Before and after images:
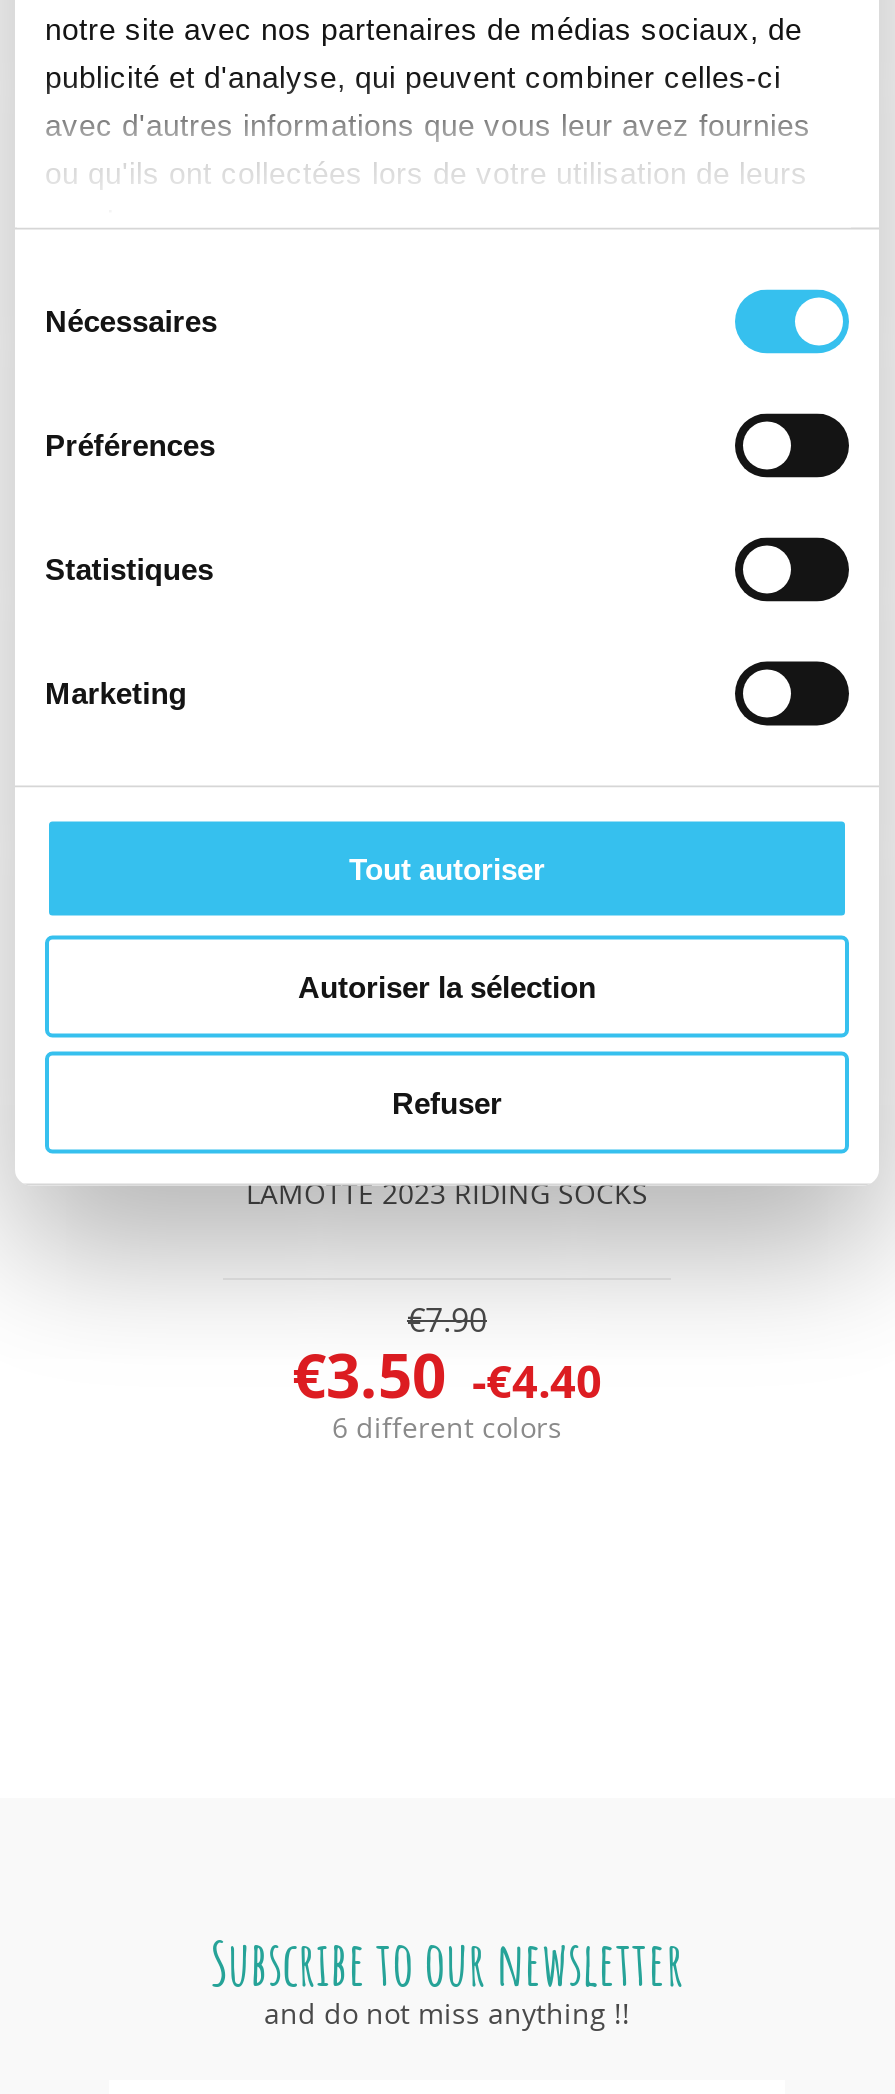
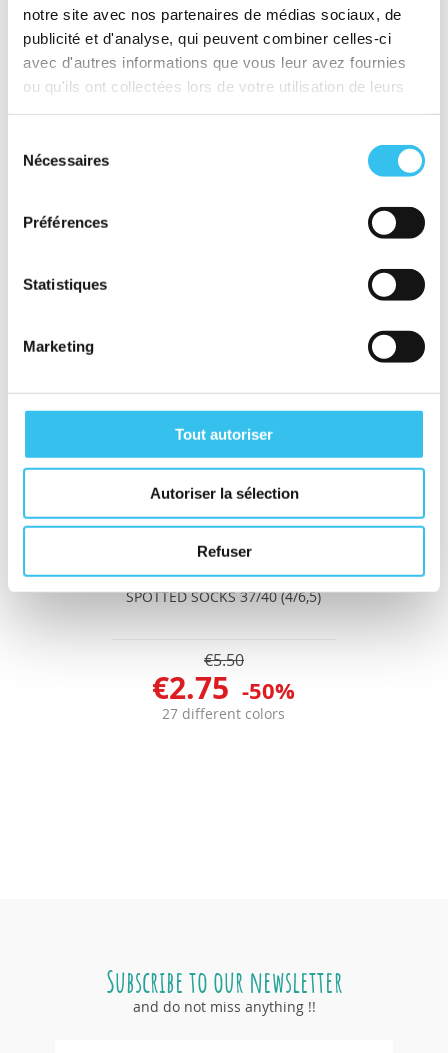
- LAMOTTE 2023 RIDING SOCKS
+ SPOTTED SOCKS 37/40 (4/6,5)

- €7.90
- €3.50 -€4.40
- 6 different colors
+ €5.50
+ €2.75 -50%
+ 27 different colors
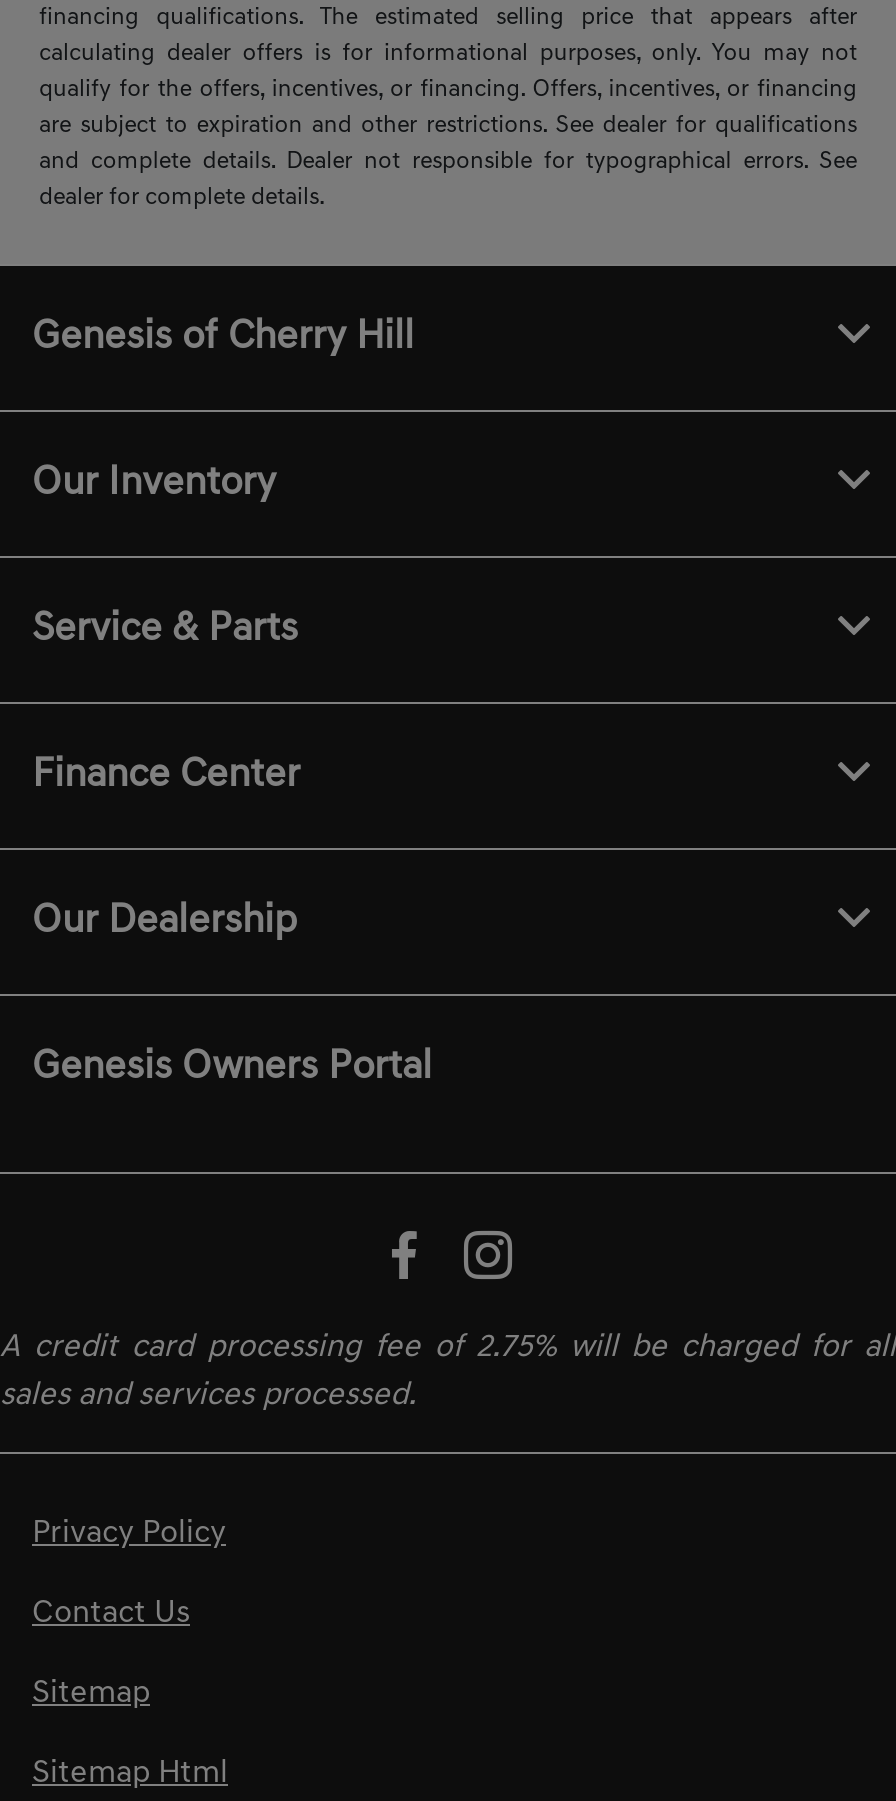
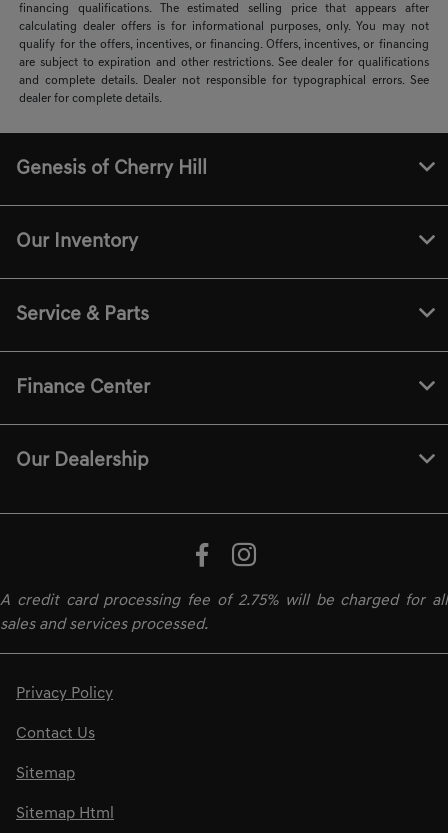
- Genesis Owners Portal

§ **TASK DIRECTIONS**: Tally the lines of the records above that contain the word "different". Give only the total.

§ **SOLUTION TO THIS PROBLEM**: 2